We actively support the following versions of RAGify with security updates:

If you discover a security vulnerability in RAGify, please help us by reporting it responsibly. We appreciate your efforts to keep our users safe and will work with you to resolve the issue promptly.

Please do not report security vulnerabilities through public GitHub issues.

Instead, please report security vulnerabilities using GitHub's private vulnerability reporting feature:

1. Go to the Security tab in this repository
2. Click "Report a vulnerability"
3. Fill out the form with detailed information about the vulnerability

To help us understand and address the vulnerability effectively, please include the following information:

• Description: A clear description of the vulnerability
• Steps to Reproduce: Detailed steps to reproduce the issue
• Impact: Potential impact and severity of the vulnerability
• Affected Versions: Which versions of RAGify are affected
• Environment: Your environment details (OS, Python version, etc.)
• Proof of Concept: If possible, include a proof of concept or exploit code
• Contact Information: How we can reach you for follow-up questions

We will acknowledge your report within 48 hours and provide a more detailed response within 7 days indicating our next steps.

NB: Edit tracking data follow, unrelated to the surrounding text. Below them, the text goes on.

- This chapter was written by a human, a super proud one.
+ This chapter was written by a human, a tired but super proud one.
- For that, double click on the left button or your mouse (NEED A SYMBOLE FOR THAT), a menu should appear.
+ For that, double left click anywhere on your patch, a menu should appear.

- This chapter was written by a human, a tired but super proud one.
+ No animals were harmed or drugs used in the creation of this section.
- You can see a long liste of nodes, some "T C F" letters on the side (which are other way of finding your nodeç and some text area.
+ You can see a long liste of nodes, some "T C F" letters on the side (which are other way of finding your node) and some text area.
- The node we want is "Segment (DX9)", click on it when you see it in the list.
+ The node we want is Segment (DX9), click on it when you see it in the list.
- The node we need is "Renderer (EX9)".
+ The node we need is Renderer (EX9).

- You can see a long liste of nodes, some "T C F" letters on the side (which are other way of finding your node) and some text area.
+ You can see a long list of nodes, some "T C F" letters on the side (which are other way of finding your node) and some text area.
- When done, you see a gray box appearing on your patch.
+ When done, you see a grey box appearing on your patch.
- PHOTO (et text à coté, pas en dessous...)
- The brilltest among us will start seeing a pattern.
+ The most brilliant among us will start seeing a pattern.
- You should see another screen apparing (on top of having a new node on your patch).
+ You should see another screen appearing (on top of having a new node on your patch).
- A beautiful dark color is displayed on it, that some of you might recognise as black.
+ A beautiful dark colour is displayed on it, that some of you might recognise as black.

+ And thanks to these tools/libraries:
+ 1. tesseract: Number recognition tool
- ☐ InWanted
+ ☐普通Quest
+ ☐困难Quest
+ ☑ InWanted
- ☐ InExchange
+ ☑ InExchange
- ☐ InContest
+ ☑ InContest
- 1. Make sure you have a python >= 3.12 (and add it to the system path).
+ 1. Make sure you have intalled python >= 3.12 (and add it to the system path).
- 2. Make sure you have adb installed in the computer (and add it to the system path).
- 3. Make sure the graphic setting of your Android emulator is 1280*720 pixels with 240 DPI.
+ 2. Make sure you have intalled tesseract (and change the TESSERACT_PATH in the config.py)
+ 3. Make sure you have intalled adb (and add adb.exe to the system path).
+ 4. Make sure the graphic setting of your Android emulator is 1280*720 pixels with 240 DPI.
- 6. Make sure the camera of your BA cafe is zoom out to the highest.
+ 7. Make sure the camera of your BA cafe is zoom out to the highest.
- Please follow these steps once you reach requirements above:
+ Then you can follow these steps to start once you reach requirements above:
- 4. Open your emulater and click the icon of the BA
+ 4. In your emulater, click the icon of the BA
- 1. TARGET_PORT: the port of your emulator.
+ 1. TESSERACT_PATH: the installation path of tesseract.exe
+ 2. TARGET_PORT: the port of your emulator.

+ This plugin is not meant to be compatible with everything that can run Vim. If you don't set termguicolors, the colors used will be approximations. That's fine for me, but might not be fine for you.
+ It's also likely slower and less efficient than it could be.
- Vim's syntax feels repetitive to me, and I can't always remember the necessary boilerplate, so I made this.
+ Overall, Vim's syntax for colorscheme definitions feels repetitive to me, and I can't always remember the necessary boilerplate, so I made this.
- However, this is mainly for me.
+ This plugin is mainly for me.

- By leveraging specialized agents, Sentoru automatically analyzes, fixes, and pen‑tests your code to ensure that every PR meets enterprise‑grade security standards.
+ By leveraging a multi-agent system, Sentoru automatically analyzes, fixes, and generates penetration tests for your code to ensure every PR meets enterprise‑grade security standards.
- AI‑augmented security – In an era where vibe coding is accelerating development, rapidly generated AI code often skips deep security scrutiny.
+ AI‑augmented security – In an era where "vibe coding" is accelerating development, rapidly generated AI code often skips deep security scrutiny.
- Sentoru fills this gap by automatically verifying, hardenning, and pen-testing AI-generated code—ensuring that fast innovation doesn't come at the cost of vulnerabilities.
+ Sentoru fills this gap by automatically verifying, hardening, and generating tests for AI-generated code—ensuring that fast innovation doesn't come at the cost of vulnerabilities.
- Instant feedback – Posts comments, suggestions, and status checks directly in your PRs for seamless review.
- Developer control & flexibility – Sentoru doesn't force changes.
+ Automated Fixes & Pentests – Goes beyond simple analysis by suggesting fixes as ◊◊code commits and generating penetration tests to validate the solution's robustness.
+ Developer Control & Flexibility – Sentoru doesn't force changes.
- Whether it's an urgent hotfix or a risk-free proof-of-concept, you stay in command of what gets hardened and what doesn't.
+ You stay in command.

We will keep you informed about our progress throughout the process of fixing the vulnerability. Once the vulnerability is fixed, we will:

1. Notify you that the fix has been completed
2. Provide a timeline for when the fix will be released
3. Credit you (if you wish) in the release notes

• We follow a coordinated disclosure process
• We will not publicly disclose the vulnerability until a fix is available
• We will not disclose your identity without your explicit permission
• We may share information about the vulnerability with trusted third parties (e.g., OpenRouter) if necessary for the fix

Security updates will be released as soon as possible after a fix is developed and tested. We will:

• Create a new release with the security fix
• Update the changelog with details about the fix
• Notify users through our release notes and documentation

While we work to address any vulnerabilities, here are some security best practices for using RAGify:

• Never commit API keys or secrets to version control
• Use environment variables for sensitive configuration
• Rotate API keys regularly
• Use the minimum required permissions for API keys

• Use strong passwords for database users
• Enable SSL/TLS for database connections
• Regularly backup your data
• Limit database user privileges

• Run RAGify behind a reverse proxy (e.g., nginx) in production
• Enable HTTPS/TLS for all connections
• Configure proper CORS settings
• Use firewalls to restrict access

• Keep dependencies updated
• Monitor application logs for suspicious activity
• Implement rate limiting
• Use secure session management

For security-related questions or concerns:

• GitHub Security Tab: https://github.com/OthmaneBlial/RAGify/security

We appreciate the security research community for helping keep our users safe. With your permission, we will acknowledge your contribution in our release notes.

Thank you for helping make RAGify more secure!